Assignment ::
The word to look for is "Last". Report every line of the entries below that has it.

[Content revision data]
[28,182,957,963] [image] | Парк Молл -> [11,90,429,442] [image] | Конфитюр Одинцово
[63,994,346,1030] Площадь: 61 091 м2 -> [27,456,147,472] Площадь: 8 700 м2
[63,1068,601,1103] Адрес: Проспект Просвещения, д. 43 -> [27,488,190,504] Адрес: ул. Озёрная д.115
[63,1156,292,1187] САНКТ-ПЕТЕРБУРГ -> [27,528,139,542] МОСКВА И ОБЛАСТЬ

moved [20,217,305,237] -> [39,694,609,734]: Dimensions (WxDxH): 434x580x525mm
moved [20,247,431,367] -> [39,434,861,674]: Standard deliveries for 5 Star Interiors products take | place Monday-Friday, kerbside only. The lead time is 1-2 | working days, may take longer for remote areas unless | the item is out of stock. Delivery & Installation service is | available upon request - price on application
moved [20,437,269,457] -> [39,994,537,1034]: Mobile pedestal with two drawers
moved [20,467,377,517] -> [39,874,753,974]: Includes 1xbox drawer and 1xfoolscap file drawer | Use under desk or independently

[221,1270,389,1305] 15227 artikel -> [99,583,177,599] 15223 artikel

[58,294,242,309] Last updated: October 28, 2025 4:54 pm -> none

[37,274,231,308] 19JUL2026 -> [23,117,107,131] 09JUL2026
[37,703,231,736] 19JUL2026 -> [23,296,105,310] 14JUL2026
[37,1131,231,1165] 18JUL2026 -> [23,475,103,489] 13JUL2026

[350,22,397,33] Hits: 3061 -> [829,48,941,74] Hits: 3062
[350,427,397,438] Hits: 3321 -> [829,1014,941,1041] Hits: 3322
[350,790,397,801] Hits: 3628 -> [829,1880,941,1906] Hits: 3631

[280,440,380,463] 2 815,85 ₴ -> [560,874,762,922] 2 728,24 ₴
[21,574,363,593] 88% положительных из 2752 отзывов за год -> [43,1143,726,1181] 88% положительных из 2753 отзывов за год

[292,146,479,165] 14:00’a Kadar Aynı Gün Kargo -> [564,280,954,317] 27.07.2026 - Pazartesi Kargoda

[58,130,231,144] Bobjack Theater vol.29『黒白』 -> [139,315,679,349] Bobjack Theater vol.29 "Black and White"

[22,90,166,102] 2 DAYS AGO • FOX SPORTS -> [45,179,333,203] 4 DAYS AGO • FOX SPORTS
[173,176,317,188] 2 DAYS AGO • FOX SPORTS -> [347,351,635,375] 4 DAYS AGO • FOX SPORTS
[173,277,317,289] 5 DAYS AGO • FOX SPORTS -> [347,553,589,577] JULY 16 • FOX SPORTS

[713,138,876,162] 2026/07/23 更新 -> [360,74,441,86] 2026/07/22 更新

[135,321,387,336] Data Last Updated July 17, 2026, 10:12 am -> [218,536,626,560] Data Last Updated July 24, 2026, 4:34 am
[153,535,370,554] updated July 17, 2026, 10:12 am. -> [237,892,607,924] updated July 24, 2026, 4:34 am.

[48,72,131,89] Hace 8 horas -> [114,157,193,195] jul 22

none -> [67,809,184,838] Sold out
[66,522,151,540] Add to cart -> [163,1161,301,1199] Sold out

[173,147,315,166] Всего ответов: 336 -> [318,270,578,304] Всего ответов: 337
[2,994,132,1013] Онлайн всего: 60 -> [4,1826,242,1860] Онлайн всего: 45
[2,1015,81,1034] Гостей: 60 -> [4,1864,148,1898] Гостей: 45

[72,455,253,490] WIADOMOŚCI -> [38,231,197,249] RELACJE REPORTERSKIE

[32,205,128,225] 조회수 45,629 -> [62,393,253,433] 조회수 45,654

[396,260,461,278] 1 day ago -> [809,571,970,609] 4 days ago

Solution for this problem ::
[58,294,242,309] Last updated: October 28, 2025 4:54 pm -> none
[135,321,387,336] Data Last Updated July 17, 2026, 10:12 am -> [218,536,626,560] Data Last Updated July 24, 2026, 4:34 am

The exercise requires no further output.